= One Bite Pizza Festival =

Food festival in New York City, United States

One Bite Pizza Festival is an annual food festival in New York City, organized in partnership between Dave Portnoy, founder of Barstool Sports, and Medium Rare, an event production company. Started in 2023, the festival unites pizzerias from across the U.S. to celebrate pizza culture.

== Overview ==
The first One Bite Pizza Festival occurred on September 23, 2023, at Maimonides Park in Coney Island, Brooklyn. It was launched by the founder of Barstool Sports, Dave Portnoy, and Medium Rare. Over 35 pizzerias participated, including establishments such as Frank Pepe Pizzeria Napoletana, Sally's Apizza, and Lucali. The festival attracted more than 5,000 attendees who sampled pizzas selected by Portnoy, based on his popular "One Bite" pizza review series. In addition, the event featured live musical performances and a live presentation of Portnoy's pizza reviews.

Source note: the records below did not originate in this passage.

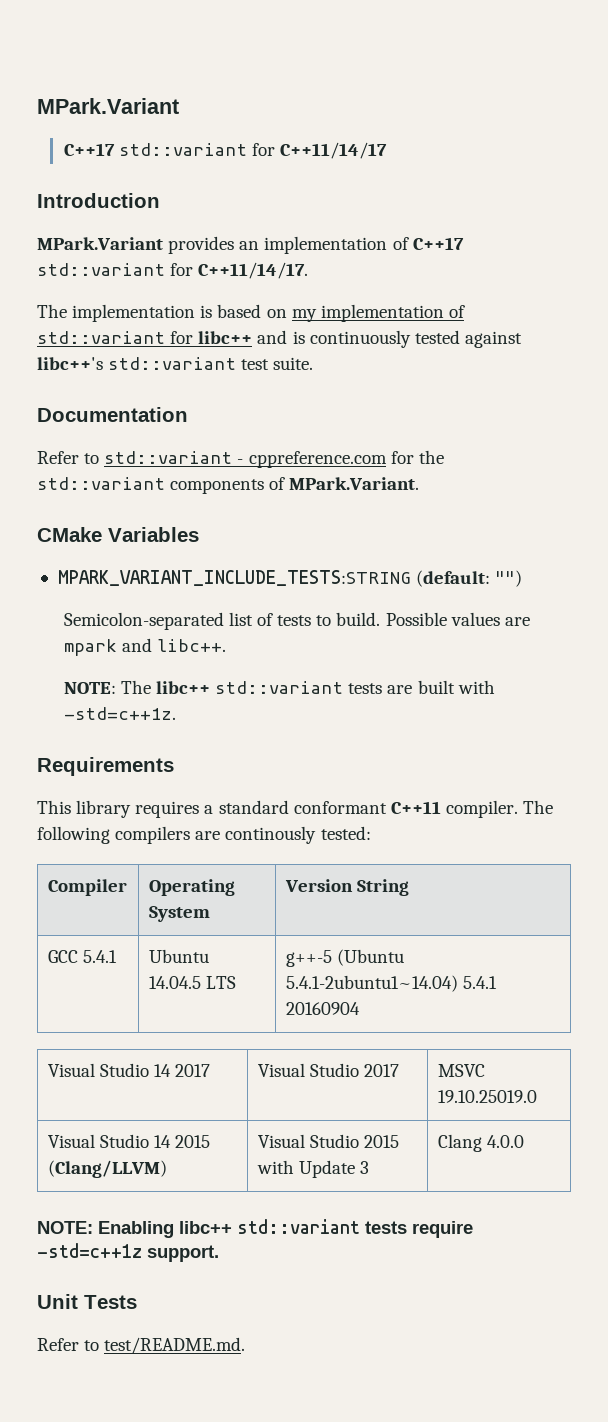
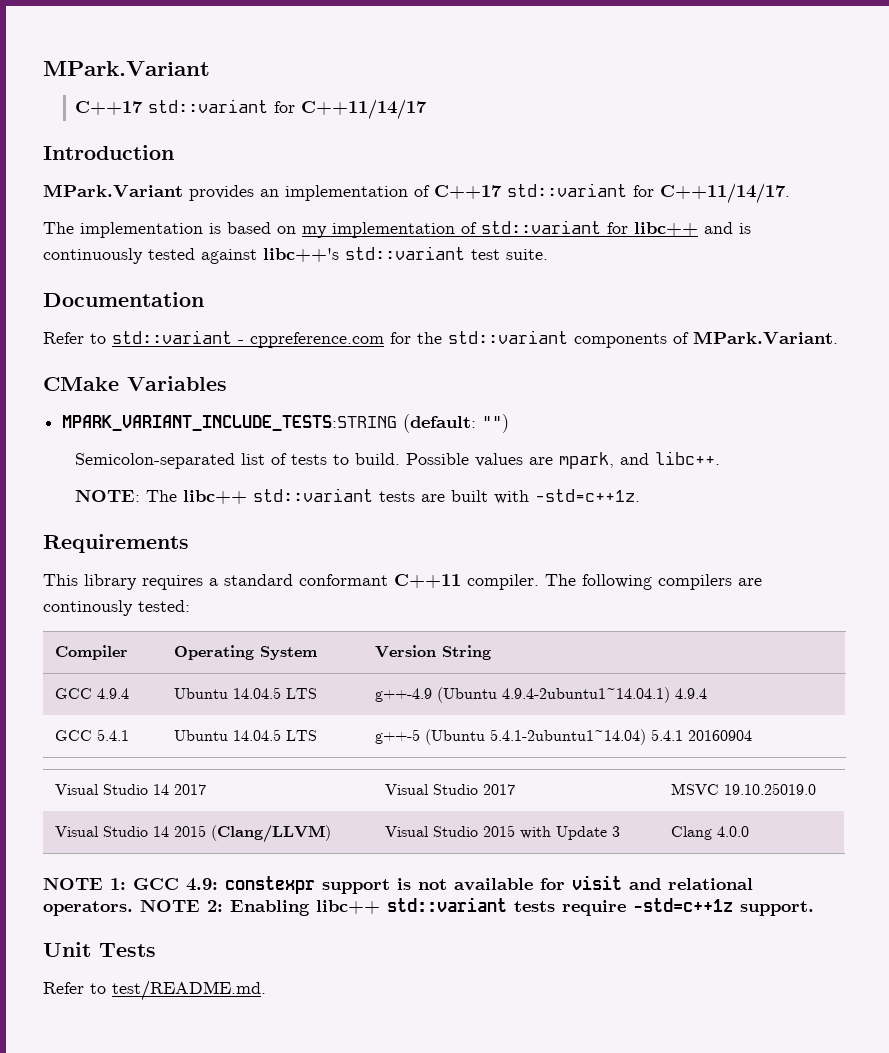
[63,639,117,656] mpark -> [559,452,615,469] mpark,
(409, 887) none -> [55,688,130,699] [174,687,318,699] [375,687,708,703] // GCC 4.9.4 | Ubuntu 14.04.5 LTS | g++-4.9 (Ubuntu 4.9.4-2ubuntu1~14.04.1) 4.9.4
[37,1221,93,1234] NOTE: -> [43,875,753,894] [43,899,223,916] NOTE 1: GCC 4.9: constexpr support is not available for visit and relational operators. NOTE 2:

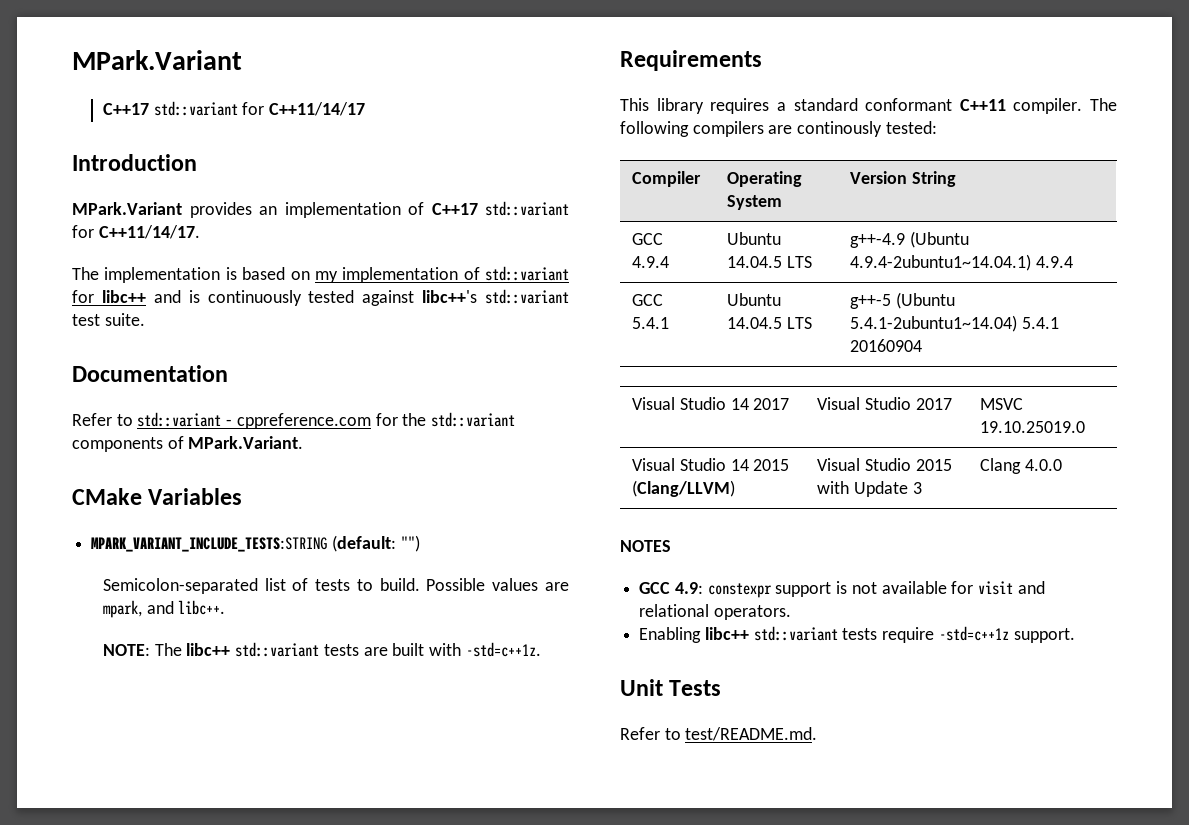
[43,877,126,890] NOTE 1: -> [620,540,671,552] NOTES //
[140,899,223,912] NOTE 2: -> (791, 612) //

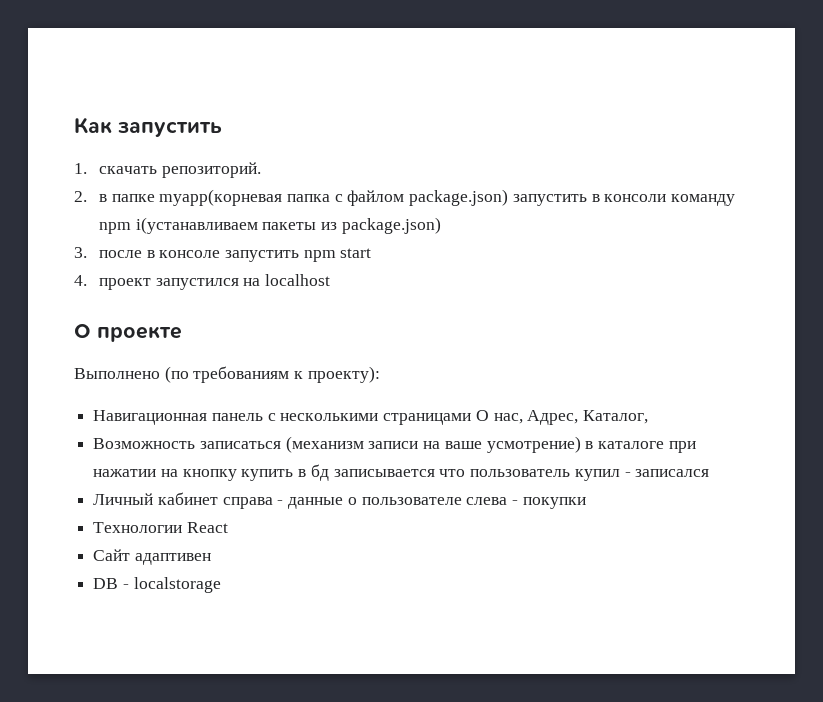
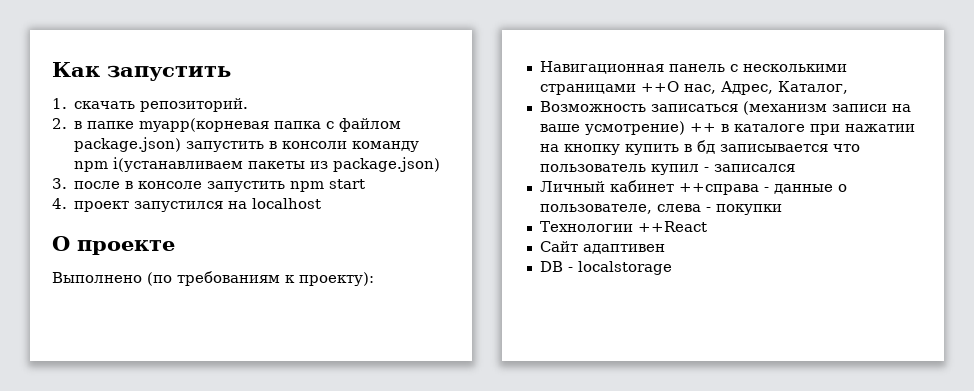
[475,410,489,421] О -> [640,81,679,92] ++О
(581, 444) none -> [689,123,716,132] ++
[222,497,273,509] справа -> [678,183,759,195] ++справа
[361,497,462,505] пользователе -> [539,204,652,214] пользователе,
[186,522,228,533] React -> [637,221,707,232] ++React

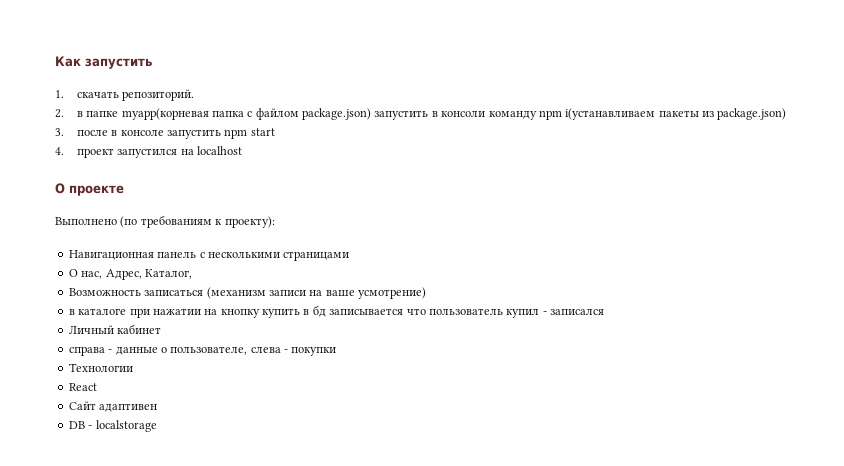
[640,81,679,92] ++О -> [68,269,78,277] // О
[689,123,716,132] ++ -> (426, 293) //
[678,183,759,195] ++справа -> [68,346,105,356] // справа
[637,221,707,232] ++React -> [68,383,97,391] // React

The festival returned on September 14, 2024, at Randall's Island in New York City. Expanding on its success, the 2024 event accommodated 10,000 attendees across two sold-out sessions. The event again showcased over 35 pizzerias, including Frank Pepe, Sally's Apizza, and Lucali. Portnoy donated all proceeds from the festival to Al Santillo, the owner of Santillo's Brick Oven Pizza, which had burned down earlier in the year. A GoFundMe campaign started by Portnoy raised more than $32,000 to help with rebuilding Santillo's.

The third One Bite Pizza Festival was held on September 13, 2025, at Maimonides Park in Coney Island.